For the purposes of transparency, this review was created using a code provided by the company or their respective PR company. The use of a review code does not affect my judgement of the game.
When the first Close to the Sun trailer was released I was interested in seeing what the game was going to bring – with it giving Bioshock vibes. I was then given the chance to try this out at EGX Rezzed and I was really impressed with what I got to play. But, how did the whole experience leave me feeling?
In the game you play as Rose Archer who has received a letter from her sister Ada; who has asked you to come to Helios and find her. Helios is the ship of Nicolas Tesla and as you turn up you realise not all is right on the ship and Telsa’s discoveries with electricity may have gone a little to far. The question is can you survive what is now is happening on Helios and find your sister?
The gameplay of the game is all about exploring Helios looking for what is needed to move on through the ship. This will have you trying to find key cards and solve puzzles along the way, as the games excellent narrative and story telling explains what is happening on the ship. Where you might think this sounds like a walking simulator with what the game is doing, but it has elements to make sure it does not become that.
As aforementioned some of the experiments on the ship have gone to far and this has resulted in you not being alone on the ship. This gives you a number of threats that are also occupying the ship, as you try and work your way through it – these come from a number of life-forms that want to harm you and environmental threats life fire and electricity. With the environmental threats making you with have to find another path or a way to get through them.
When it comes to the life-forms that want to harm you the idea is just to run, and run for your life as well. There is no combat or even stealth options to avoid these, this adds some tension and horror like jump scares to the game, but for me they don’t happen often enough.
With these being the main elements and some of the puzzles being repeated at times it can seem a little repetitive, however, the story building through the game will make sure you keep playing until the end.
The game gives off those Bioshock vibes when it comes the presentation, but to be honest you can’t say that is a bad thing. The reason you get this feeling is that the team have made the ship design using steam-punk art deco design, that was ever-present in Rapture and Columbia in the Bioshock Games. But, as mentioned this where those comparisons end.
As well as the story the games other standout area is how striking the visuals are in the game. Helios is well detailed with very high quality textures. As you approach the opening to Helios and get inside you instantly feel immersed in this setting. I would say the team at Storm in a Teacup have really brought some visuals that AAA developers could aspire to, and by a small indie team this is fantastic.

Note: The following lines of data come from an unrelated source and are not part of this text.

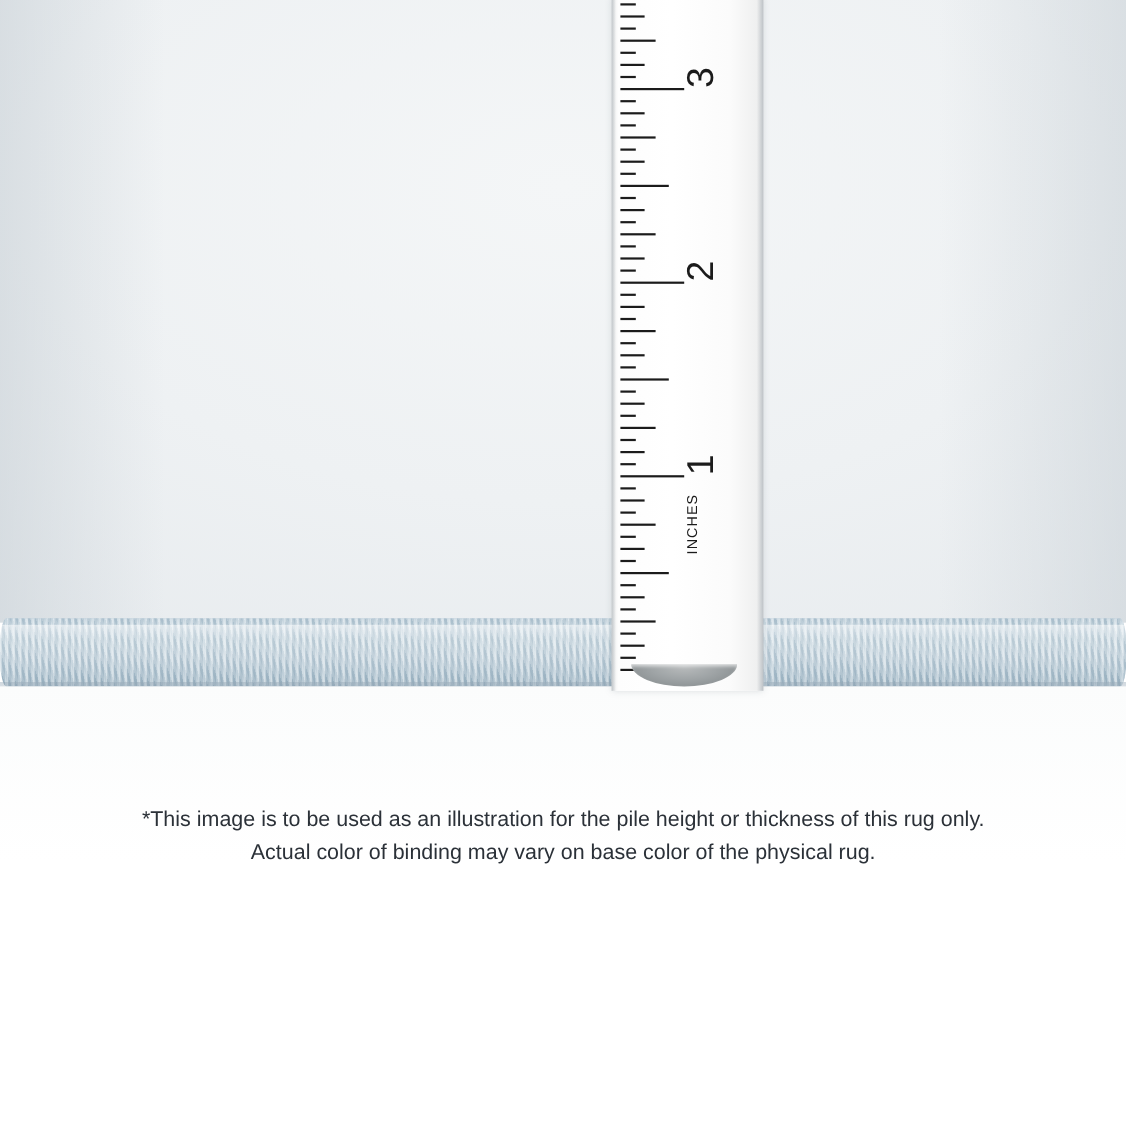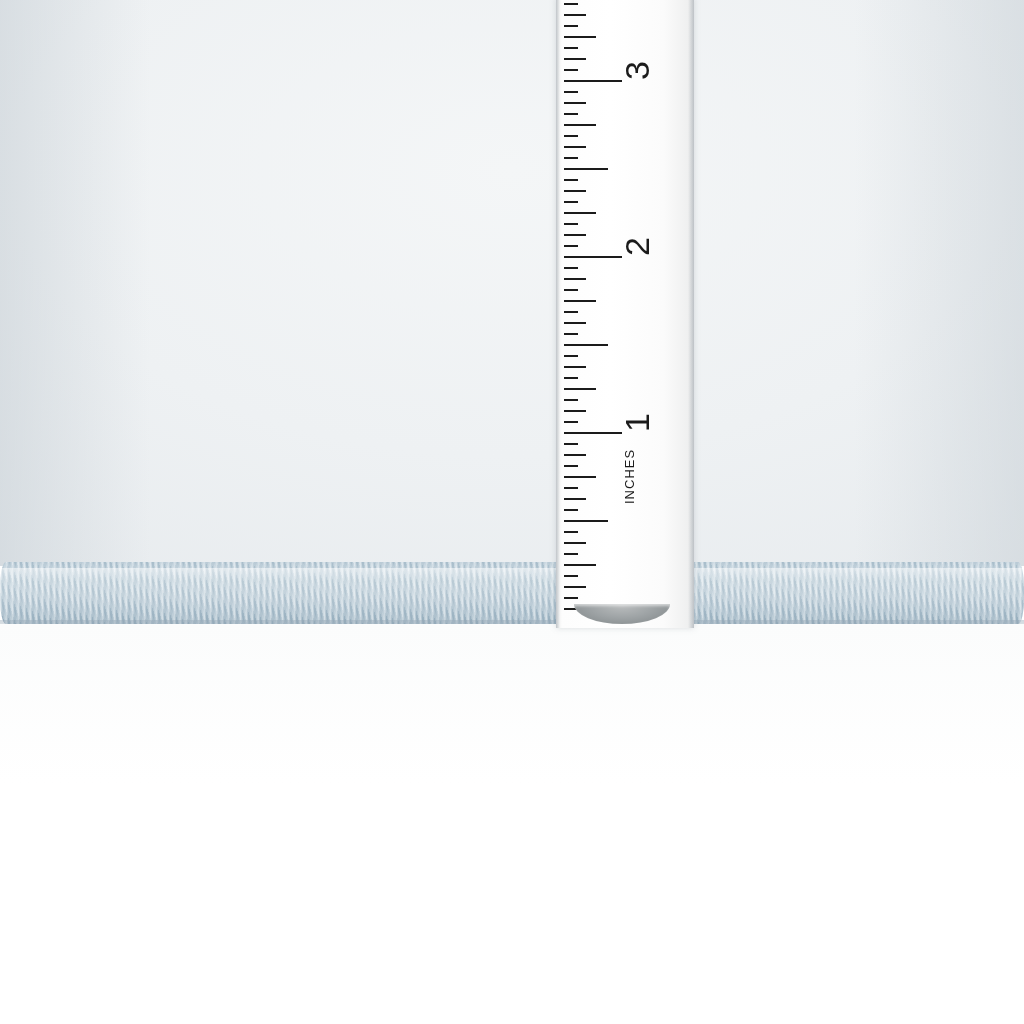"*This image is to be" div { html: none -> <div>*This image is to be used as an illustration for the pile height or thickness of this rug only.</div> }
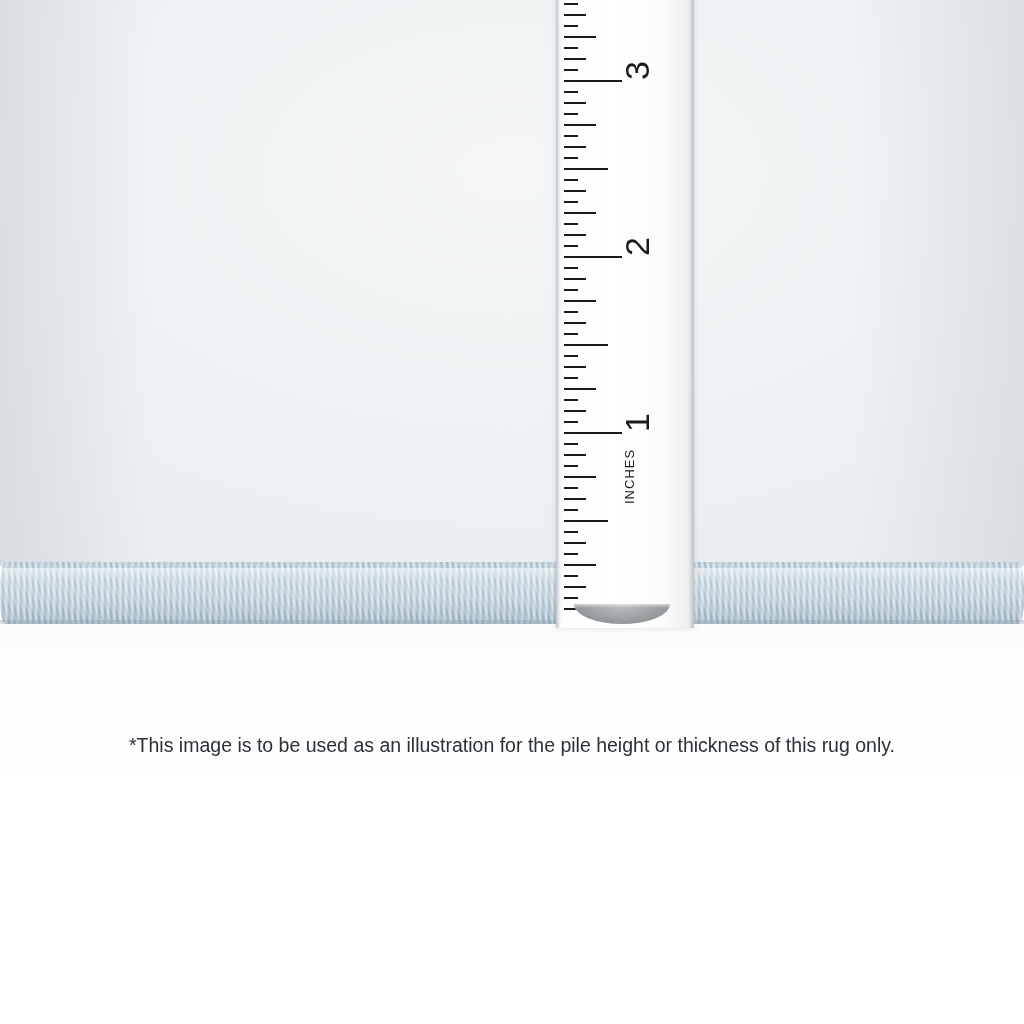"Actual color of binding may" div { html: none -> <div>Actual color of binding may vary on base color of the physical rug.</div> }
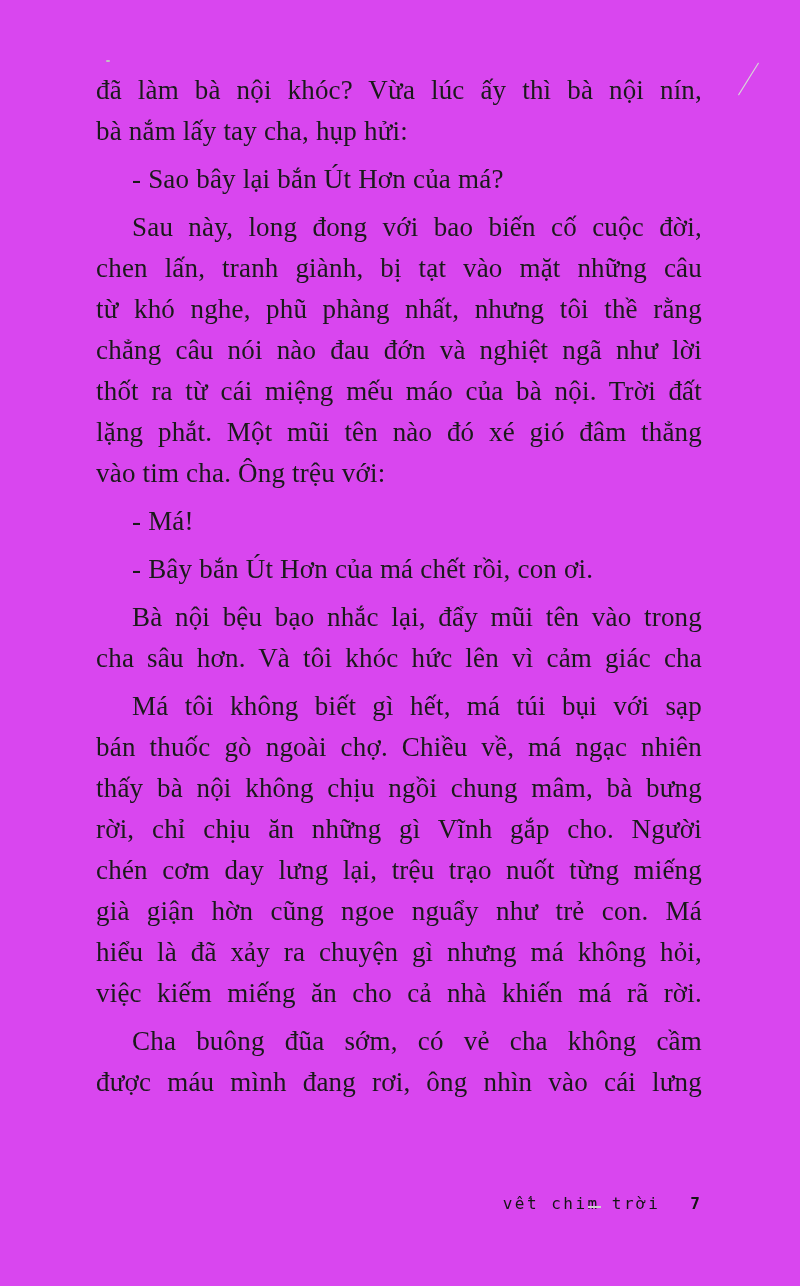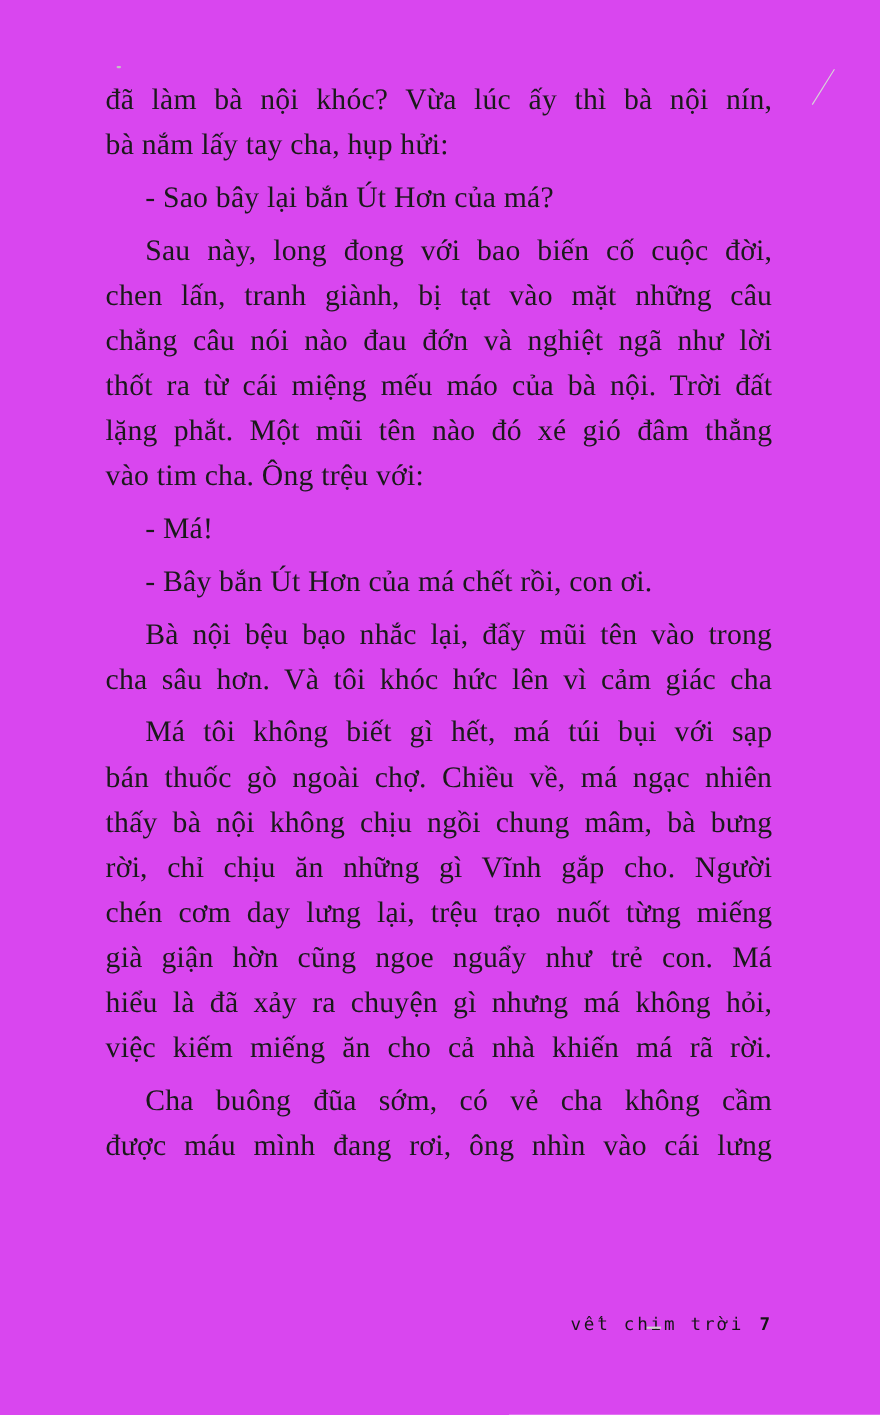"từ khó nghe, phũ phàng" div.line { html: none -> <div>từ khó nghe, phũ phàng nhất, nhưng tôi thề rằng</div> }
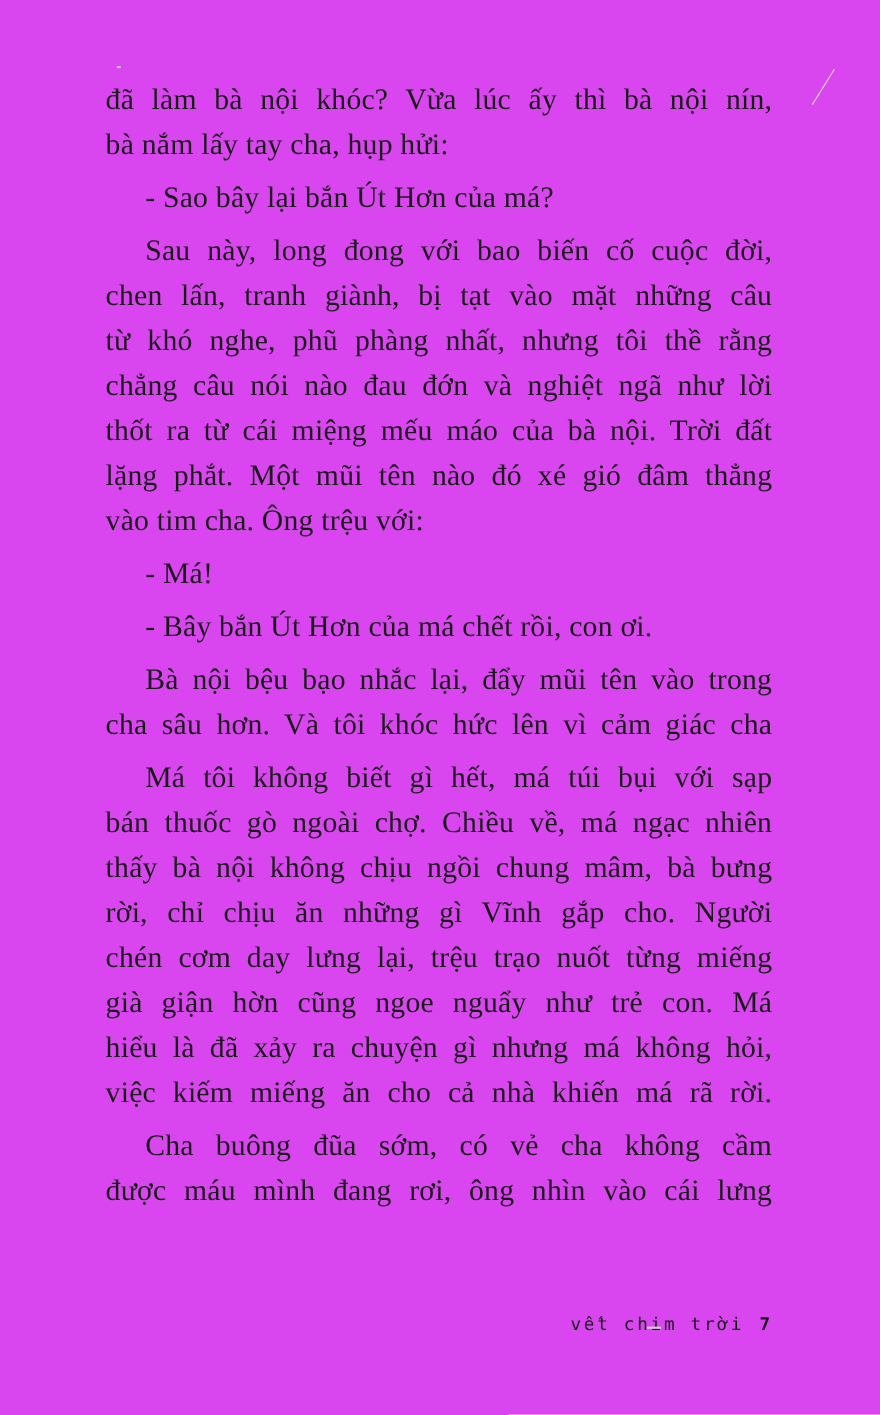"vết chim trời" .footer { gap: 14px -> 30px }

Add these visuals a great use of audio from the voice acting to the environmental noises, it really keeps you immersed in the world. This also brings that tension and the feeling of being in this alone and really builds the atmosphere a game like this needs.
With the visuals and the atmosphere that is built, you really will see all the hard work the team have put into building the feeling of dread while exploring Helios. With this in mind if it is possible I would really recommend playing the game with headphones to get the full feeling of that atmosphere.
With this being on PC, you do get the two controller options of keyboard and mouse or a gamepad. Again this really leaves it down to user preference, as the gamepad is well mapped given the lack of buttons needed for what the game does. I personally found myself using the gamepad, given my console gaming background.
In order to complete the game it took me five to six hours, as although there is puzzles they are not that difficult to solve. But, around each chapter you will find a number of collectables, meaning if you like to collect everything it will take more exploration and would of course expand this play time. When it comes to replay value I really don’t think many players would feel the need to play through the story again, unless you miss any of the aforementioned collectables.
Close to the Sun does not have official VR support, but as I mentioned in my EGX Rezzed impressions I would love to see the team implement these. However, if you have vorpX, you do get the chance to play the game in VR. But, this does require you to make a profile.
One thing you will need to understand with this being a profile you have made that it is not in full geometry 3D, unless you have to knowledge to make one of these profiles yourself. But, the profile does allow for Z-Adaptive VR gameplay, which does place you into Helios and the setting well, it’s just lacking that full 3D depth, but, it does offer an immersive VR experience still.
With this being a first person game, you have the immersion of looking around the environments with your head movement like you on the ship yourself, and the game does a great job of keeping that visual clarity. It really is great getting the chance to look around and be onboard of the Helios in vorpX.
* Please not vorpX is not directly support by Storm In A Teacup, and is a separate third-party product you must buy.
- Visually outstanding
- Story and narrative
- Atmospheric audio design
- Puzzles a bit simple
- Not enough chase sections
- A little repetitive in places
Close to the Sun brings a great story and narrative, with visuals that some AAA developers could aspire to and a use of audio that builds a tense atmosphere throughout. However, this is then mixed with some repetitive gameplay that leaves you wanting a little more. But, if you want an atmospheric game with a great story-line this is title you should consider playing at some point.